Can We “Super Charge” Colostrum Using Pre-partum Supplementation?
Can We "Super Charge" Colostrum Using Pre-Partum Supplementation?
Michael Steele University of Guelph email@example.com
Katie Wood (Co-PI), University of Guelph , Koryn Hare, University of Guelph
|Completed January, 2023||POC.23.21|
High quality colostrum is essential for calf health and growth. Calves that do not receive adequate amounts of high-quality colostrum after birth are more likely to get sick, have poor performance, or even die. During the final two months of gestation, cows experience increased nutrient demand due to exponential fetal growth, meaning cow nutrition is critical at this point to maintain adequate cow condition, as well as colostrum production. Previous work has shown that cows that are supplemented with excess energy prior to calving showed minimal calf size effects, but an increase in colostrum quality and output, as well as minimized condition loss in cows. Due to the expense of supplementation with commodities such as corn, it is important to investigate the effect of duration of supplementation on cow and calf performance, as well as colostrum yield and quality.
Investigate if prepartum energy supplementation for either 3 or 6 weeks prepartum can increase the quality and quantity of beef colostrum, as well as the impact of this supplementation on calf growth, and calf health.
What they did
This group looked at providing cows with supplemental energy for 3- or 6-weeks pre-calving to assess the effect on colostrum quality and calf growth and health. They used 82 crossbred cows that were bred using AI. The cows were housed at the Ontario Beef Research Centre and grouped by predicted calving date. Cows were enrolled on diets that met energy requirements (Control; no supplement) or provided energy at 120% for 3 weeks (3WK) or 6 weeks (6WK) prior to calving. Diets were delivered as TMR and were fed to cows through Insentec feeders that allow for feed intake and feeding behaviour to be recorded. Cow weights, rib and rump fat and metabolites were followed for 6 weeks prepartum and 9 weeks postpartum. Colostrum was collected from cows at calving and was analyzed for yield, composition, and IgG (an antibody important to the calf immune system). Colostrum was then fed back to the calves. After calving, cows had access to a common lactation ration. Calves were followed for 9 weeks post-calving and weights and IgG were analyzed.
What they Learned
The results of this study did not find differences in colostrum yield or composition as a result of over-supplementation, nor were there differences due to duration of over-supplementation of energy. When analyzing components, fat, crude protein, lactose, gross energy, and somatic cell count were not affected by energy supplementation for 3 or 6 weeks. Urea was greater in the colostrum of cows that were not supplemented, due to the presence of urea in their diet.

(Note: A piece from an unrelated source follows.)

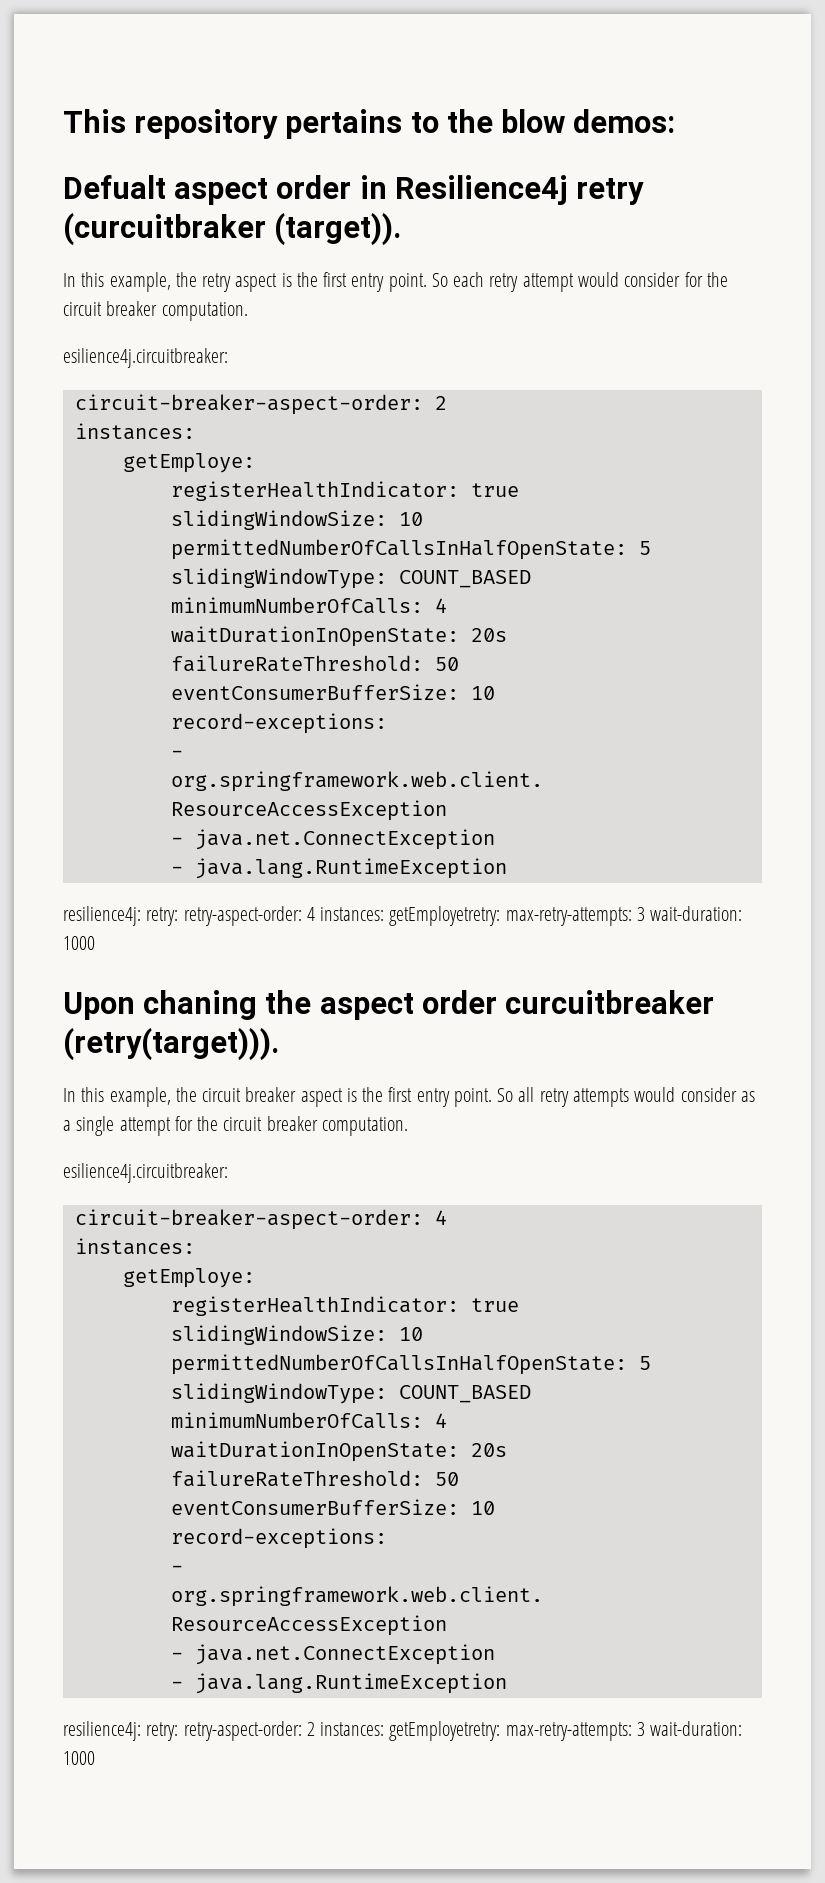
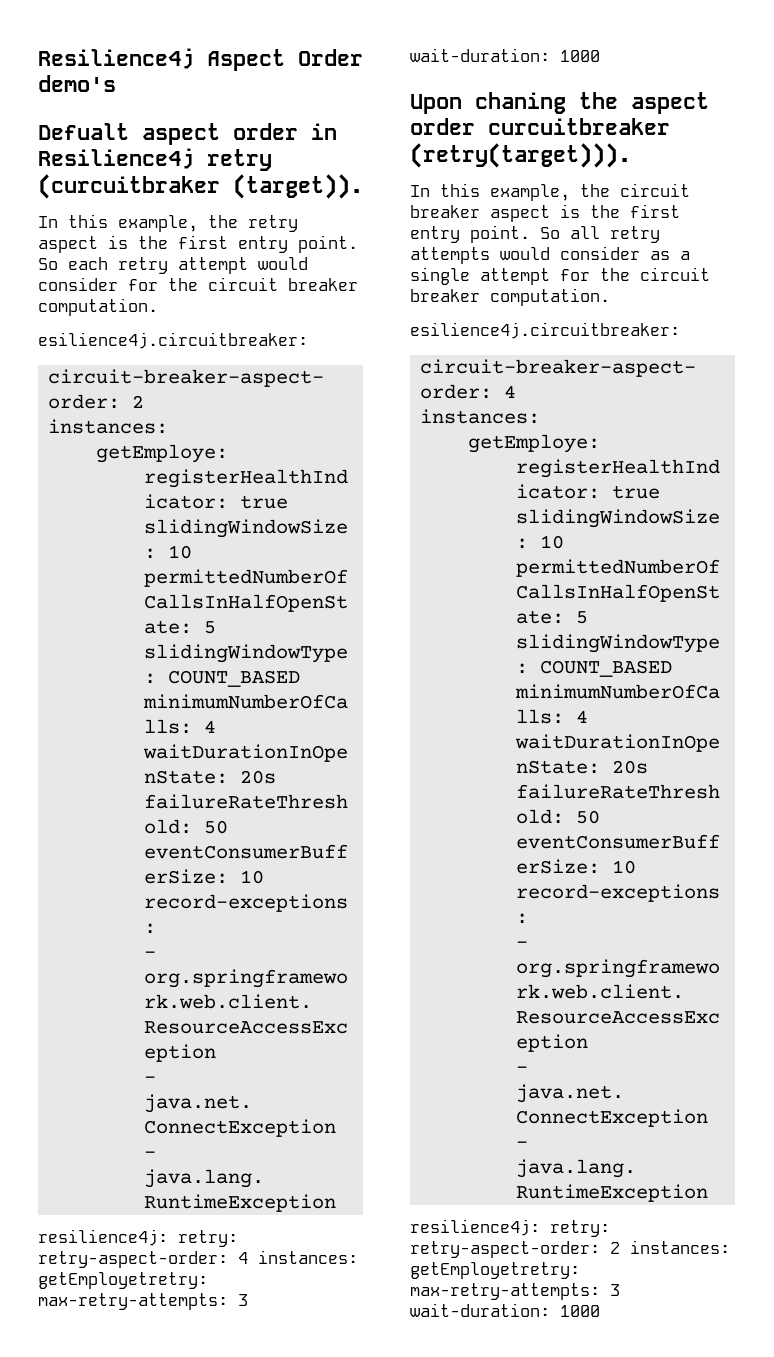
- This repository pertains to the blow demos:
+ Resilience4j Aspect Order demo's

Cow performance was not different before calving. Cows that were supplemented energy did not gain more rib or rump fat depth, nor did they gain more weight. Metabolic markers of fat mobilization (non-esterified fatty acids) were greater for cows that were not supplemented with energy prepartum, suggesting that the cows that were not supplemented had insufficient energy and had to use more body reserves to meet their energy demands, relative to cows that were supplemented. The severity of the insufficient energy was not great enough to impact performance. After calving, the cows that were not supplemented still had greater metabolic markers of fat mobilization to meet energy demands. These cows also lost weight after calving, whereas the cows that were supplemented gained weight. Calf birth weight was not different as a result of supplementation. Calves from cows that were supplemented for 6 weeks had greater average daily gain for the first 7 days of life than calves from cows that were supplemented for 3 weeks. After the first 7 days of life, calf weights and average daily gain were not affected by the supplementation of the cow before calving. Calf IgG, an important antibody to calf immunity in early life, was also not affected by supplementation of the cow prior to calving.
What This Means
The results of this study suggest that energy supplementation of cows for 3 weeks or 6 weeks prior to calving did not affect calf performance or colostrum yield and composition, compared to cows that did not receive supplemental energy before calving. Despite the absence of effects on calf performance and colostrum, supplementation of energy did appear to reduce the mobilization of the cow’s own body reserves to meet her energy demands. This is beneficial to producers, as loss of body condition around calving can increase the risk of disease in the cow and can delay rebreeding. Restoring a cow’s body condition after it is lost can also be costly to producers. Calf birth weights, in relation to calving ease, are often a concern with supplementation prior to calving. Supplementation did not increase calf birth weight.